Position: PhD Candidate
Current Institution: Iowa State University
Abstract: Design of Low Non-Uniform Field Sensors for Portable Diagnostic Systems
The evolution of wearable technologies and, more importantly, consumer awareness demands advancements in sensing mechanisms, analysis, and diagnostics. Magnetic field-based technologies such as current sensing, switching, navigation, and data recording have also evolved with the demand of lower operational power and long-term stability. However, spatial variations in magnetic fields produced by magnets have traditionally been a deterrent towards magnetic sensor utility in non-localized detection. In this work, the possibility of nuclear magnetic resonance (NMR) signal detection in low, non-uniform magnetic fields is explored. Non-uniform magnetic fields produced by permanent magnets were studied, modeled, and tested with portable pulsed field generation systems to validate NMR measurements for test samples placed in non-uniform fields. In this work, finite element simulations were initially used to estimate the spatial magnetic field in the exterior of a cylindrical ring magnet. A small region of uniform magnetic field, commonly called the saddle point occurs at distances equal to the inner radius of the ring magnet. Test samples may be placed at saddle points that occur at locations where the field is maximal in one direction and minimal in another. The static flux density (B) at the saddle point was used to estimate the NMR voltage signal from hydrogen protons placed at the saddle point. From prior literature, it is known that the estimated NMR voltage is proportional to the square of B and the coil sensitivity, which depends on the pulsed field strength. Therefore, an efficient combination of the two interacting fields is required to detect the highest NMR voltage. Through this work, a systematic analysis and development towards designing portable NMR systems for examining localized targets will be achieved. Incorporating the estimations from the simulation results, NMR measurement results and design considerations for the system will be presented.
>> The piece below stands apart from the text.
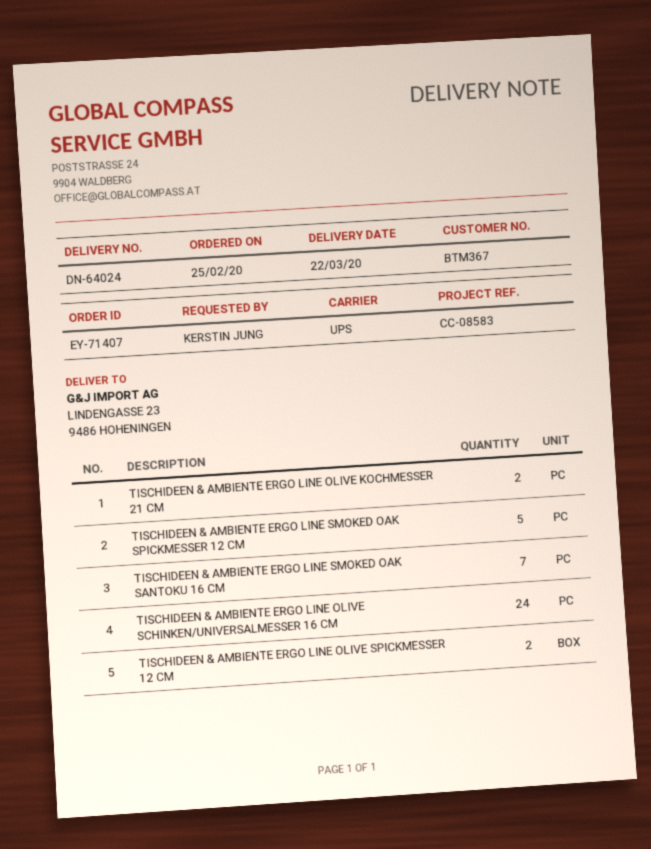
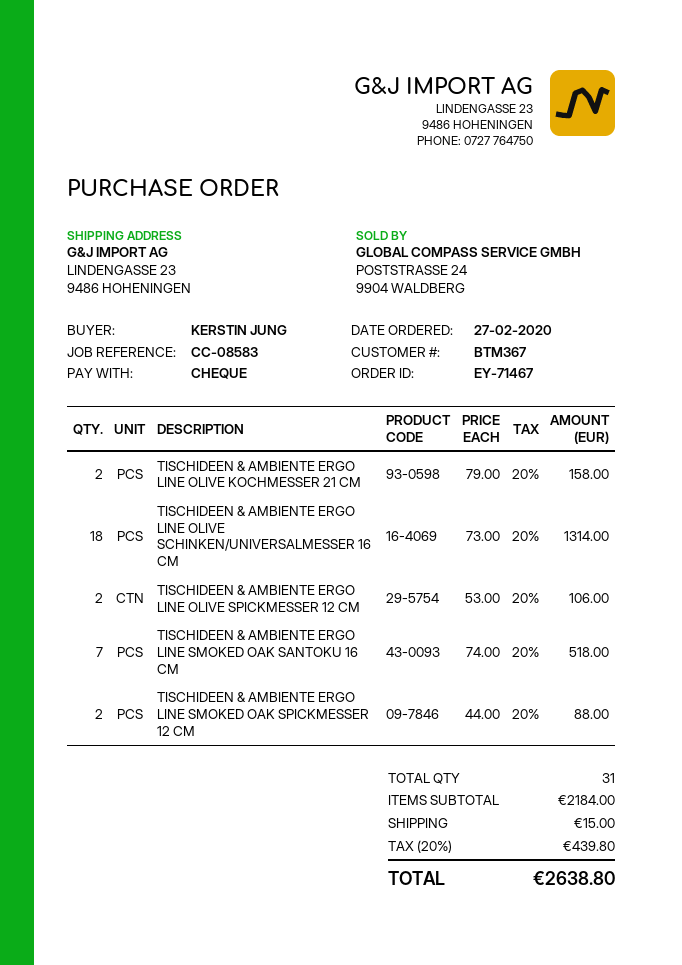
order number: EY-71407 -> EY-71467
order date: 2020-02-25 -> 2020-02-27
TISCHIDEEN & AMBIENTE ERGO LINE SMOKED OAK SPICKMESSER 12 CM: 5 -> 2
TISCHIDEEN & AMBIENTE ERGO LINE OLIVE SCHINKEN/UNIVERSALMESSER 16 CM: 24 -> 18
Neelam Prabhu Gaunkar is a PhD candidate in the Department of Electrical and Computer Engineering at ISU. She received a master’s degree in electrical engineering from ISU in 2014. She is broadly interested in applied electromagnetism and her research interests include magnetic sensors, high-speed systems, and the phenomena of resonance. She won several prestigious awards. She was awarded an IBM PhD Fellowship (2016-18) for her dissertation research, an ASNT (American Society for Non Destructive Testing) Fellowship (2013-14), ISU’s Zaffarano Award for excellence in research (2018), and ISU Graduate Research (2018) and Teaching (2014) Excellence Awards. Since 2014, she published 13 peer-reviewed articles, four articles in education journals, and numerous conference presentations. She is actively involved in inquiry-based course design for undergraduates and has led labs, undergraduate researchers and design teams.